_Records for processing_
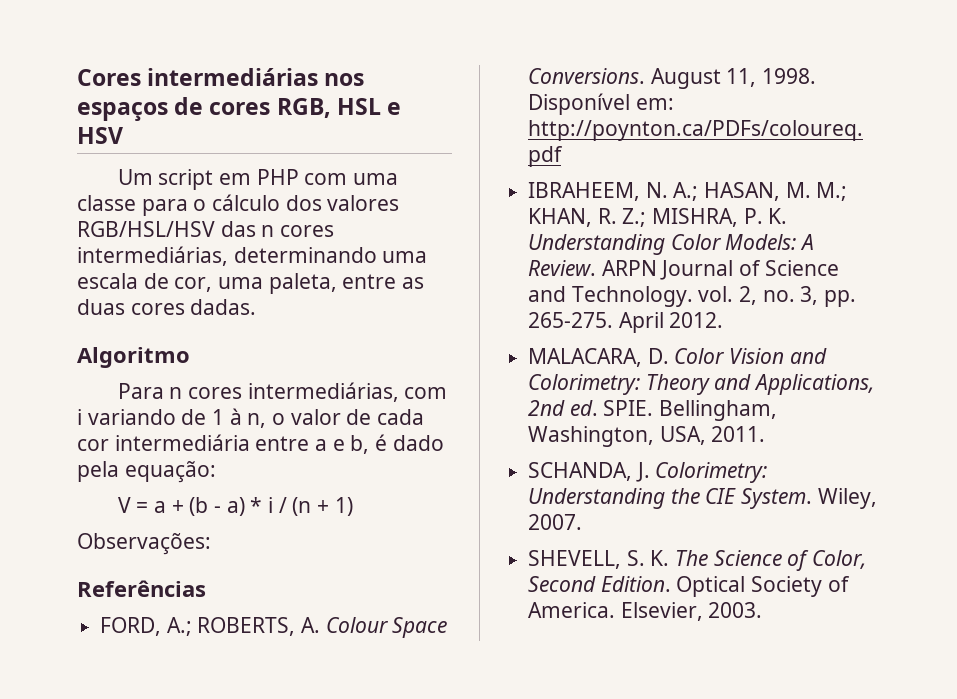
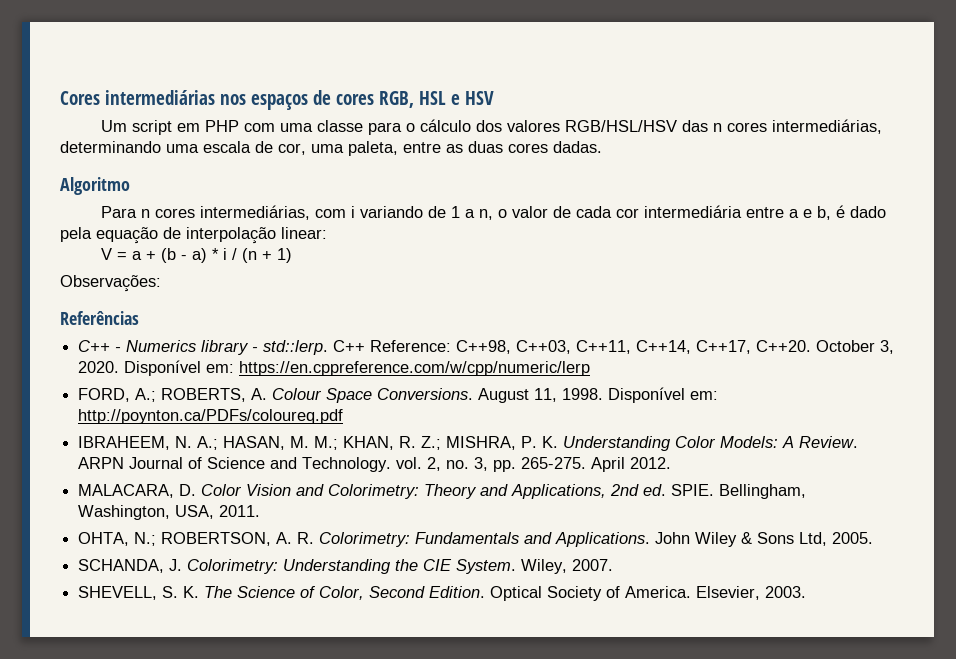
[229,408,242,425] à -> [465,209,476,218] a
[124,461,216,483] equação: -> [96,227,327,244] equação de interpolação linear:
(206, 588) none -> [78,340,895,355] [78,360,591,376] // C++ - Numerics library - std::lerp. C++ Reference: C++98, C++03, C++11, C++14, C++17, C++20. October 3, 2020. Disponível em: https://en.cppreference.com/w/cpp/numeric/lerp
(766, 434) none -> [78,532,874,547] // OHTA, N.; ROBERTSON, A. R. Colorimetry: Fundamentals and Applications. John Wiley & Sons Ltd, 2005.

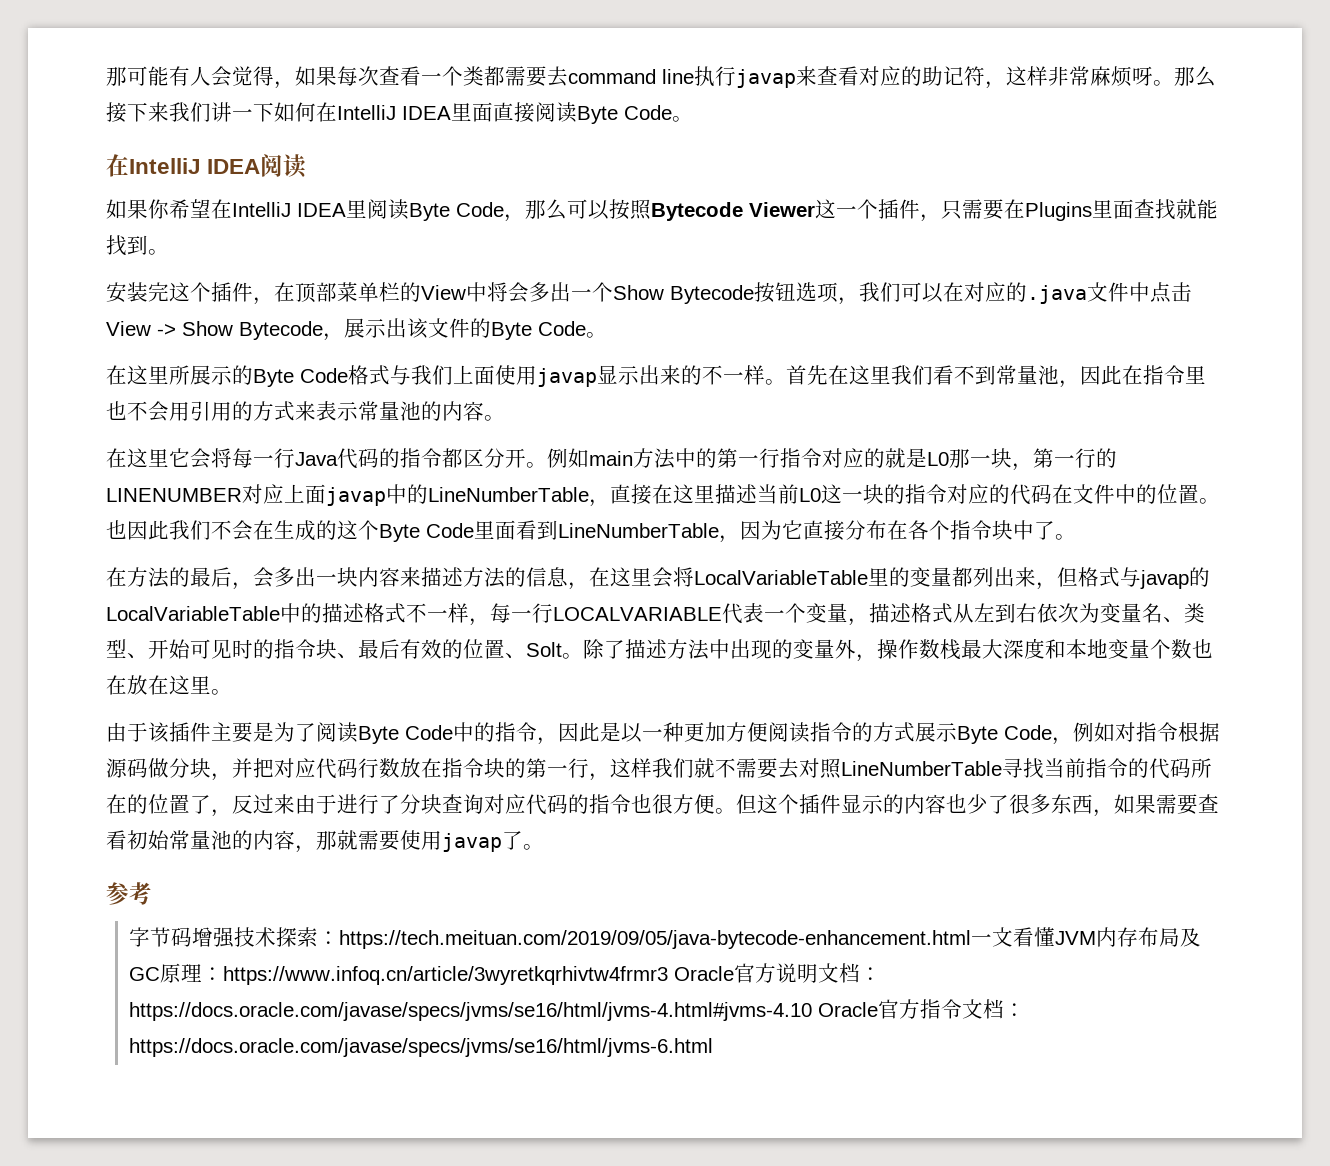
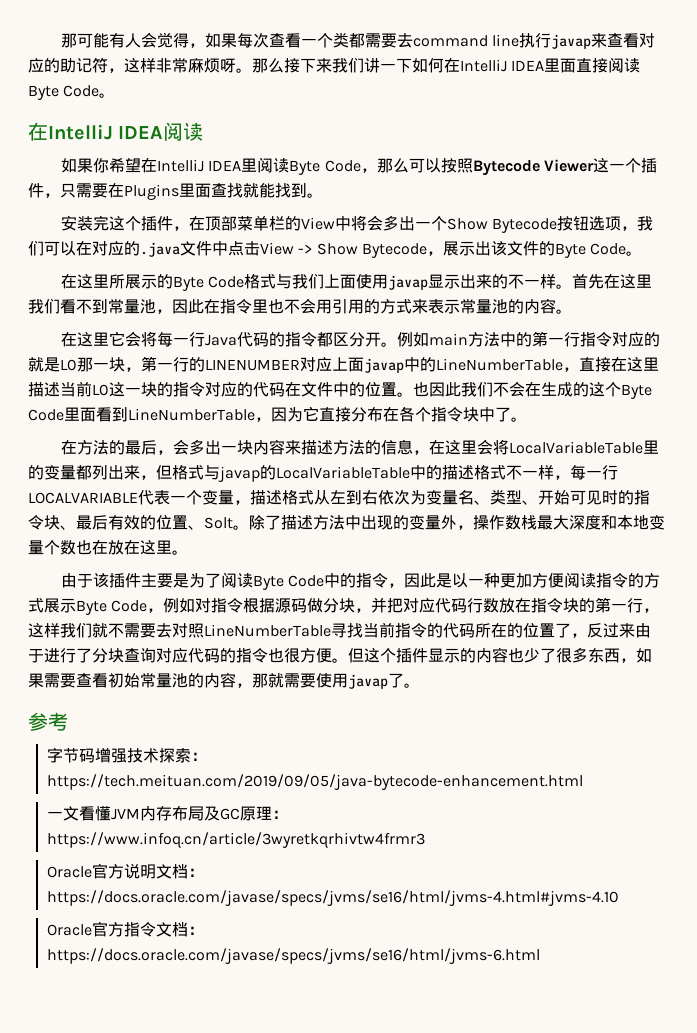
(972, 939) none -> (583, 782) //
(669, 975) none -> (425, 840) //
(813, 1011) none -> (619, 898) //

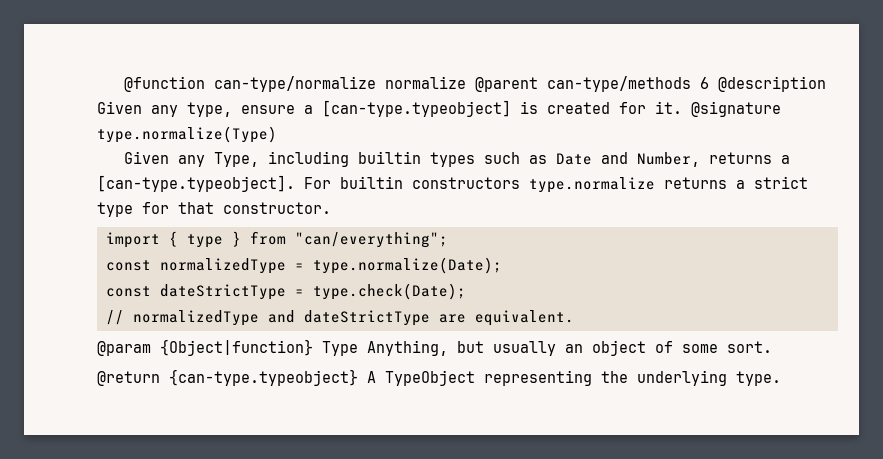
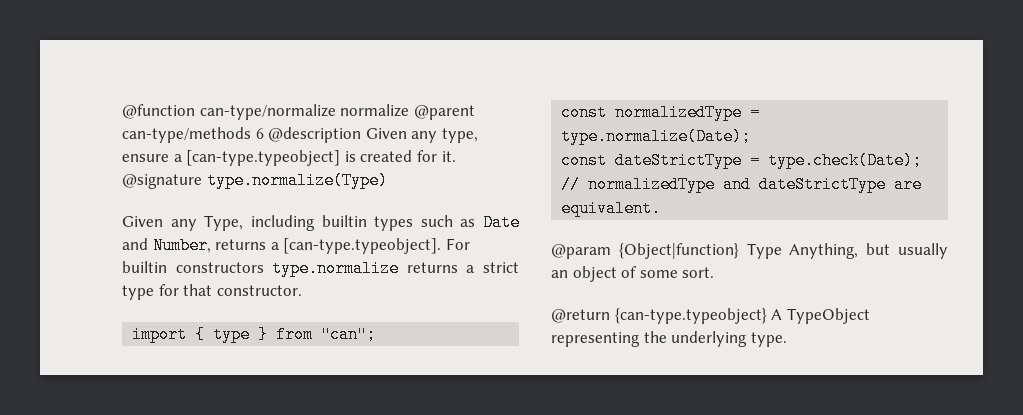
[294,232,448,248] "can/everything"; -> [321,326,377,343] "can";

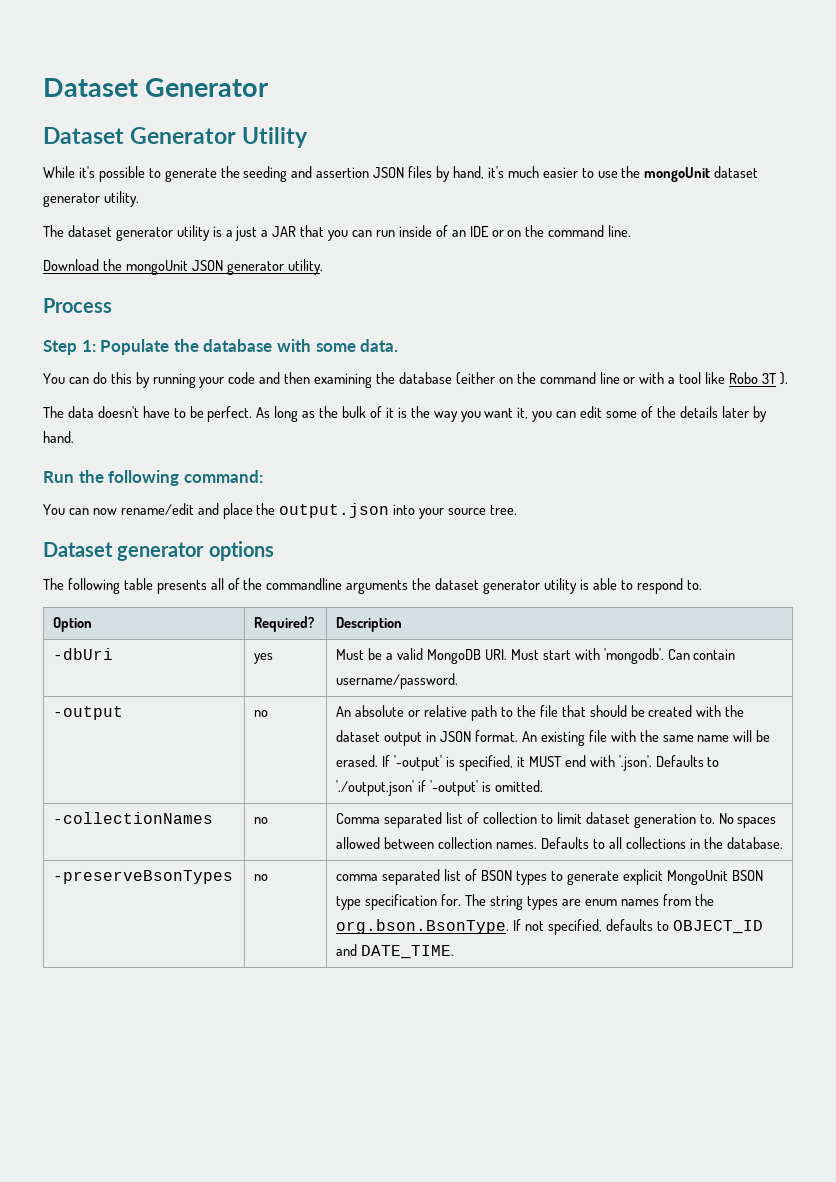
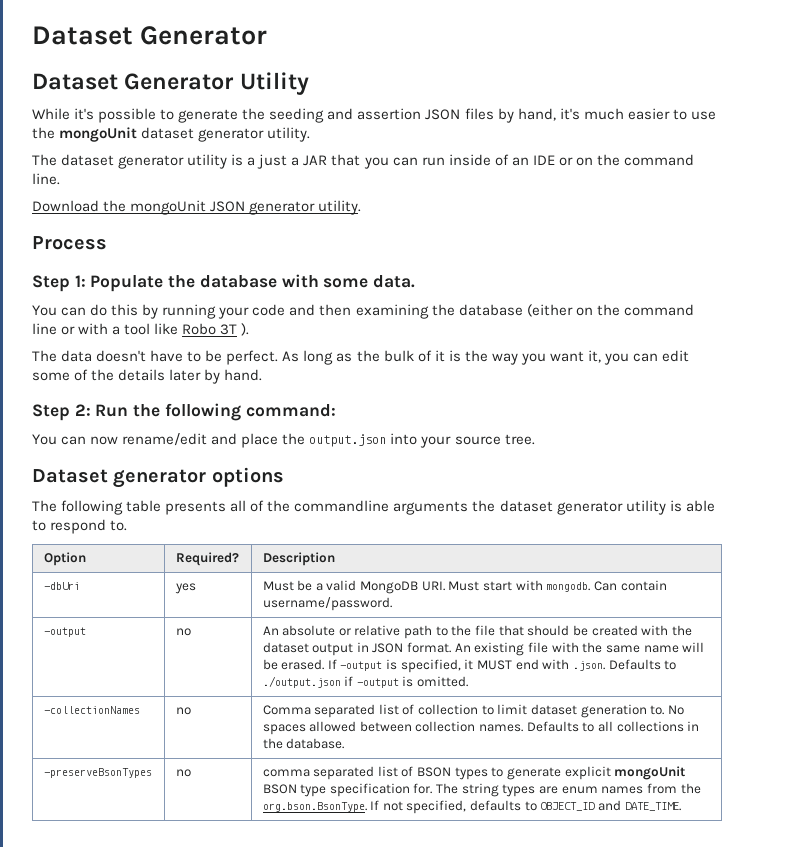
(74, 437) none -> [32,404,91,421] Step 2:
[603,648,664,664] 'mongodb'. -> [546,582,591,592] mongodb.
[394,755,443,771] '-output' -> [340,661,383,671] -output
[618,755,720,771] [336,780,479,796] '.json'. Defaults to './output.json' if '-output' -> [572,659,677,671] [262,676,399,688] .json. Defaults to ./output.json if -output
[666,870,728,885] MongoUnit -> [614,766,686,780] mongoUnit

_Task objective_
Starting at the line that holds "(972, 939) none -> (583, 782) //", copy each line exactly through the end of the listing, both ends included. Leave the pictures out.

_Output for this task_
(972, 939) none -> (583, 782) //
(669, 975) none -> (425, 840) //
(813, 1011) none -> (619, 898) //

[294,232,448,248] "can/everything"; -> [321,326,377,343] "can";

(74, 437) none -> [32,404,91,421] Step 2:
[603,648,664,664] 'mongodb'. -> [546,582,591,592] mongodb.
[394,755,443,771] '-output' -> [340,661,383,671] -output
[618,755,720,771] [336,780,479,796] '.json'. Defaults to './output.json' if '-output' -> [572,659,677,671] [262,676,399,688] .json. Defaults to ./output.json if -output
[666,870,728,885] MongoUnit -> [614,766,686,780] mongoUnit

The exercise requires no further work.